Addiction to prescription drugs is a rising problem that’s been intensifying for years. NPR has recently focused on the fact that the issue isn’t just a small-town suburban thing since thousands of troops and war veterans are getting stricken with addiction to these kinds of meds as well.

First Aid Turned Addictive

Obviously, during wartime, doctors need to treat injured soldiers for pain. Many of these docs and medics end up using prescription opiates for said reason—and they’re prescribing them three times more than they are back home to civilians. This year alone, the Department of Veteran Affairs is treating about 650,000 vets with highly addictive opiates. Which can, naturally, end up being less than peachy for them when they end up addicted (the rate of addiction is higher in vets than in us regular peeps).
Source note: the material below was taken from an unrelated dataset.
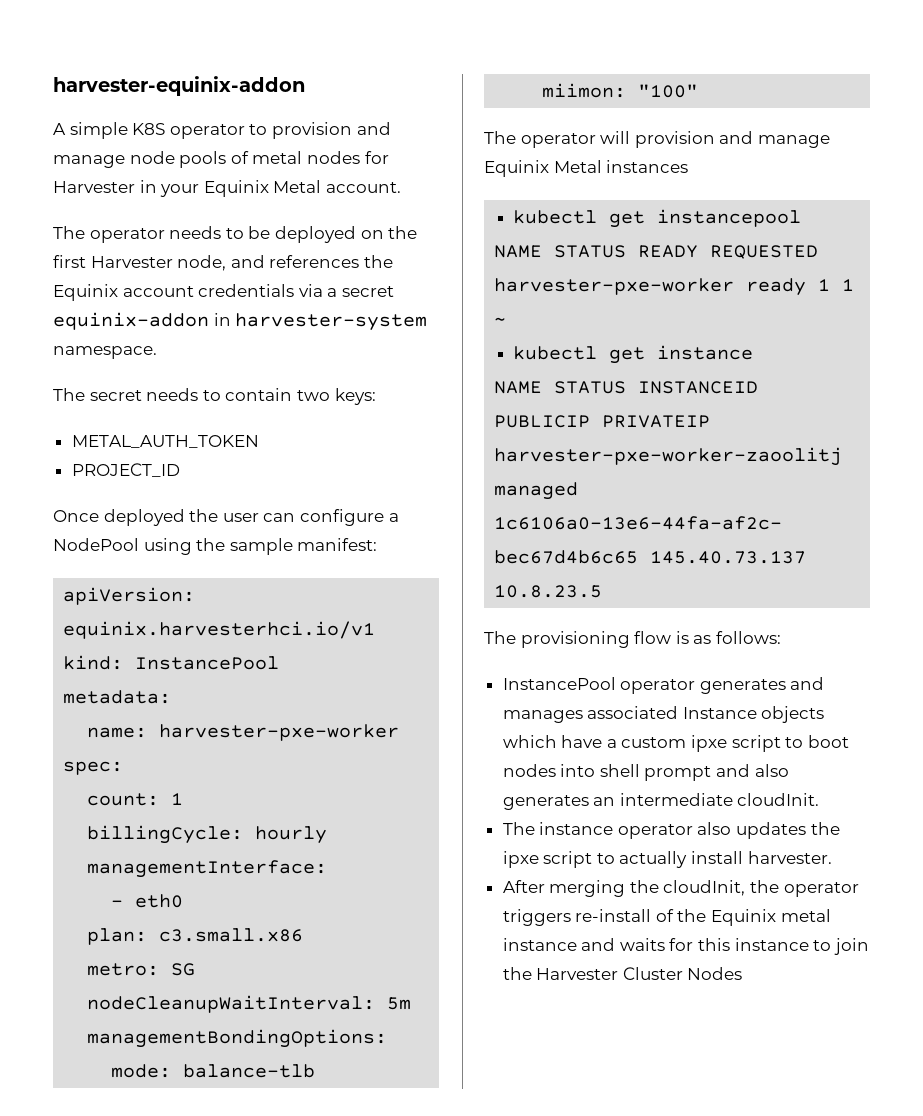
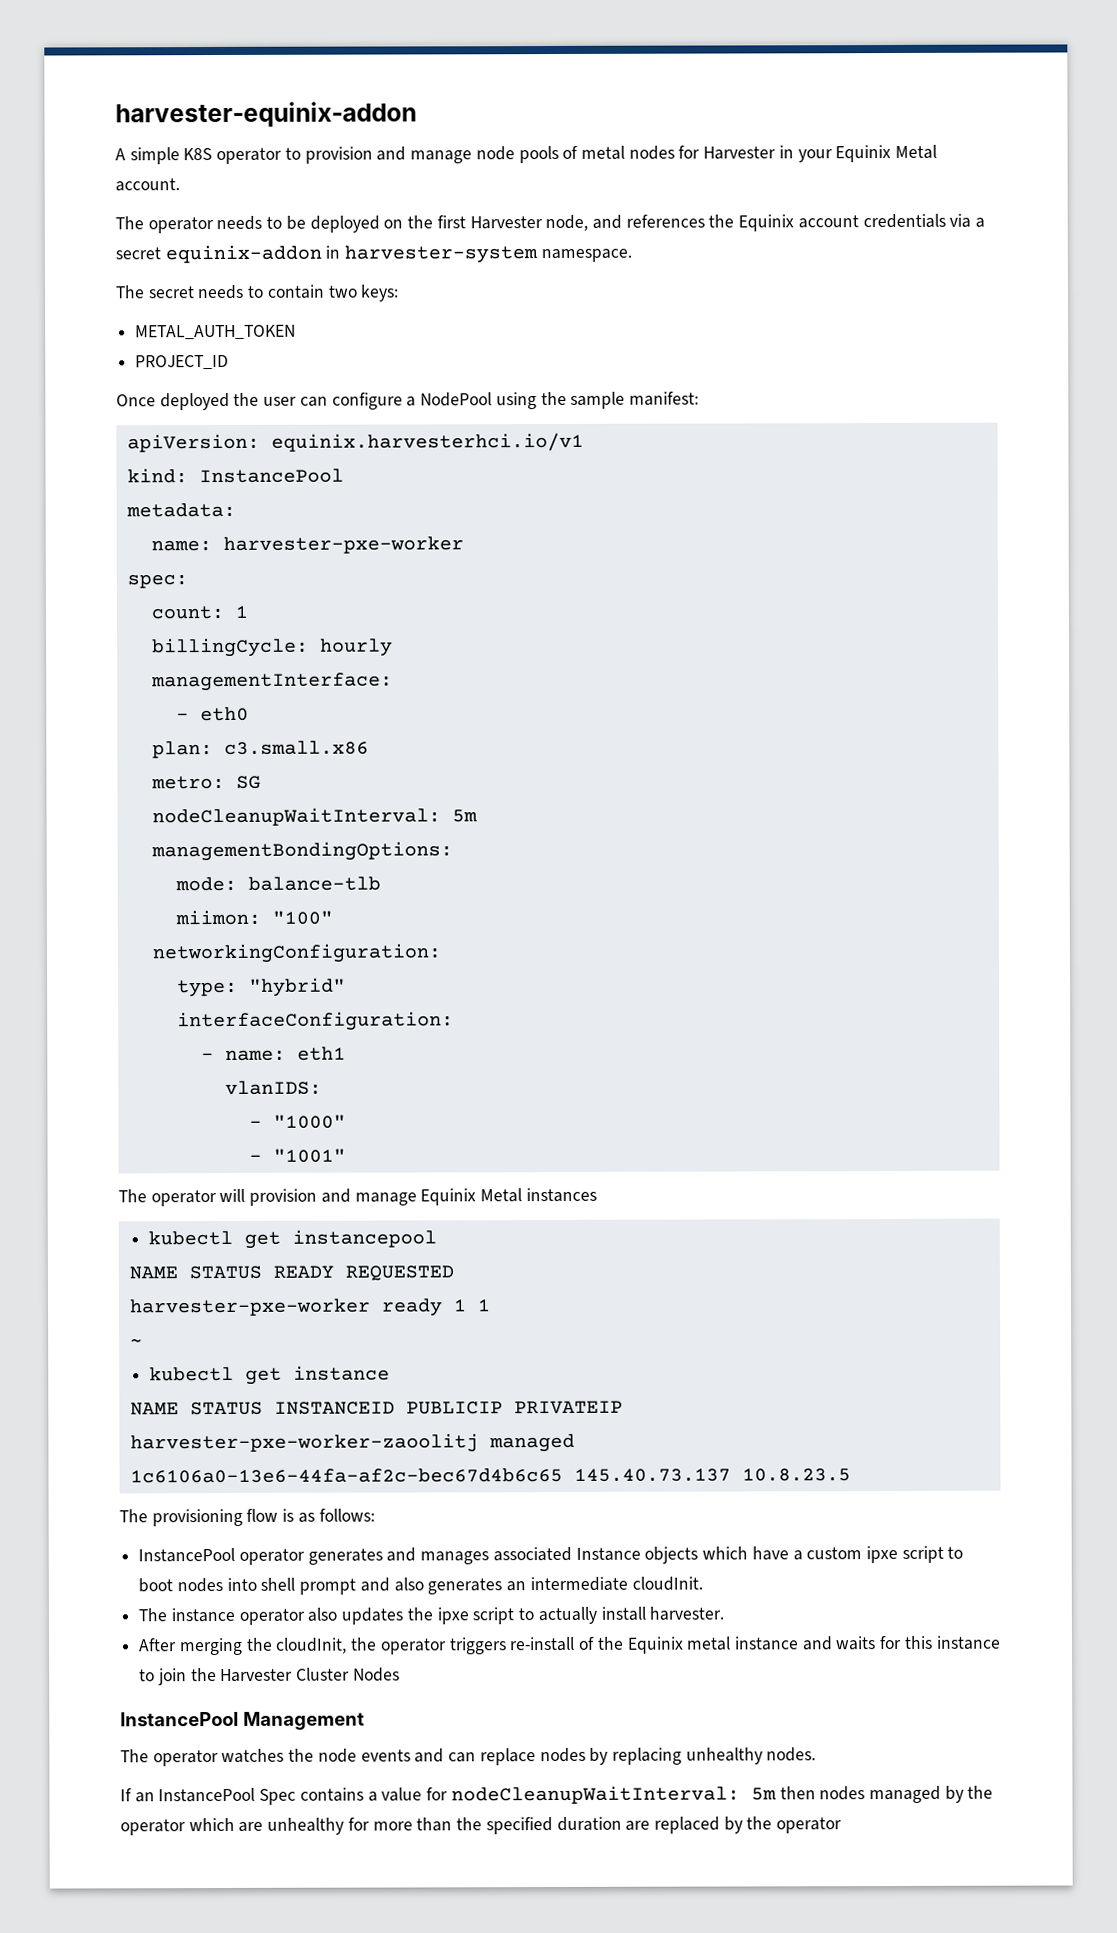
(699, 91) none -> [151,943,441,964] [176,977,346,998] [176,1011,454,1032] [200,1046,346,1061] [224,1080,322,1095] [248,1114,346,1129] [248,1148,346,1163] // networkingConfiguration: // type: "hybrid" // interfaceConfiguration: // - name: eth1 // vlanIDS: // - "1000" // - "1001"
(743, 973) none -> [120,1711,365,1730] [120,1747,817,1767] [120,1785,994,1805] [120,1816,843,1836] // InstancePool Management // The operator watches the node events and can replace nodes by replacing unhealthy nodes. // If an InstancePool Spec contains a value for nodeCleanupWaitInterval: 5m then nodes managed by the operator which are unhealthy for more than the specified duration are replaced by the operator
Statistics Scarier Than the Front Line

Vets also have higher than normal rates of PTSD, depression, suicide and violence, and both the Pentagon and the VA fear this drug use contributes to suicide and homelessness among vets. Dr. Gavin West, a doctor who’s quoted in the NPR piece, says opiate addiction is a growing national problem which is of course only natural, since combat vets have more pain than other “regular” folks; substance abuse actually tripled among troops between 2005 and 2008.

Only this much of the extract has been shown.